My research aims to revive an eco-sense and raise the possibility of discussing an ‘eco-turn’ in the Modern Greek Studies. Two central questions, therefore, one global, one local:

How can we live in balance with all of life on Earth?

How about the Greek eco-humanist perspective?

MH:

I see – so it’s a question of global concerns thought through and into a local frame, shaped by Greek cultural and intellectual histories (particularly concerning citizenship)?

NZ:

Yes: the Modern Greek Studies requires a reimagining of who we were and are, and the story that we live by. Through my ecophenomenological perspective we could observe the constant interplays of the global phenomena which are in progress and try to understand their complex mechanics. New reading practices of Modern Greek Literature will not only offer an interpretation of nature and body as representations, ideas, expressions etc. in the texts, but they will shape our ethos and offer a new model of thinking in praxis: the extension and expansion of a new kind of eco-cosmopolitanism, a universal perspective of partial subjectivities in space that lead to the shaping of an identity of eco-citizen.

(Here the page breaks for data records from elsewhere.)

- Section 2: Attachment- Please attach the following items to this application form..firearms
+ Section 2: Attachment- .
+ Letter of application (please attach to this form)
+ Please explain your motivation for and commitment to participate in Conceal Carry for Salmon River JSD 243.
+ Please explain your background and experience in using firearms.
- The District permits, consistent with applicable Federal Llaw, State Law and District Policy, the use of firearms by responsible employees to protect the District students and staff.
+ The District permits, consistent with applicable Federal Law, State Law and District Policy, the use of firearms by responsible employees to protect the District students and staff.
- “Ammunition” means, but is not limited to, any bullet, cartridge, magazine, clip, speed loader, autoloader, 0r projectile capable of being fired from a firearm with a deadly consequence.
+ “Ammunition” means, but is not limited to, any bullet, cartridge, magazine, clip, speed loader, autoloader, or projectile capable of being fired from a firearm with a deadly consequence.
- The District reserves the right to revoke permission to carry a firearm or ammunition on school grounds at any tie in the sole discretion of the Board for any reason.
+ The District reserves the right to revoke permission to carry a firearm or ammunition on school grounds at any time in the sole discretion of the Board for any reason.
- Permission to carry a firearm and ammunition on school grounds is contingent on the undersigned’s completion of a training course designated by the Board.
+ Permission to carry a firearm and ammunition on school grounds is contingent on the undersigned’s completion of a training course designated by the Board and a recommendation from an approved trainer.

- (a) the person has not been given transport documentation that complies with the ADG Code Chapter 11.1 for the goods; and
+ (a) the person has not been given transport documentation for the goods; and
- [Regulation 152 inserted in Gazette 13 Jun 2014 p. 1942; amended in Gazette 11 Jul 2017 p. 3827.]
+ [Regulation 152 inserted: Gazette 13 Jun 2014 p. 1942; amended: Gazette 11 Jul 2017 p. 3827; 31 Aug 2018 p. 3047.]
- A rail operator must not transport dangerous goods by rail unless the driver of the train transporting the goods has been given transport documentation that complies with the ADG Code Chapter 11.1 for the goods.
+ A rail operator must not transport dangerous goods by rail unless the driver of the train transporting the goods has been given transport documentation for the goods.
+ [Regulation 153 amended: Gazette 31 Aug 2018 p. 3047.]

Here emphasis will be given to the meanings of cosmos and universal being which are ascribed to Merleau-Ponty’s notion of the ‘flesh of the world’. The latter is considered to be the classical beauty of Wholeness, and it based on the constant chiasms of nature and body in time and space. This symbiosis is the unfolding of an eco-identity which describes the ‘birth’ of a new planetary perception of human action: an eco–flâneur, like us, but found throughout history. This kind of action could be the Greek eco-humanist perspective of a globalized and cosmopolitan being in both theory and praxis.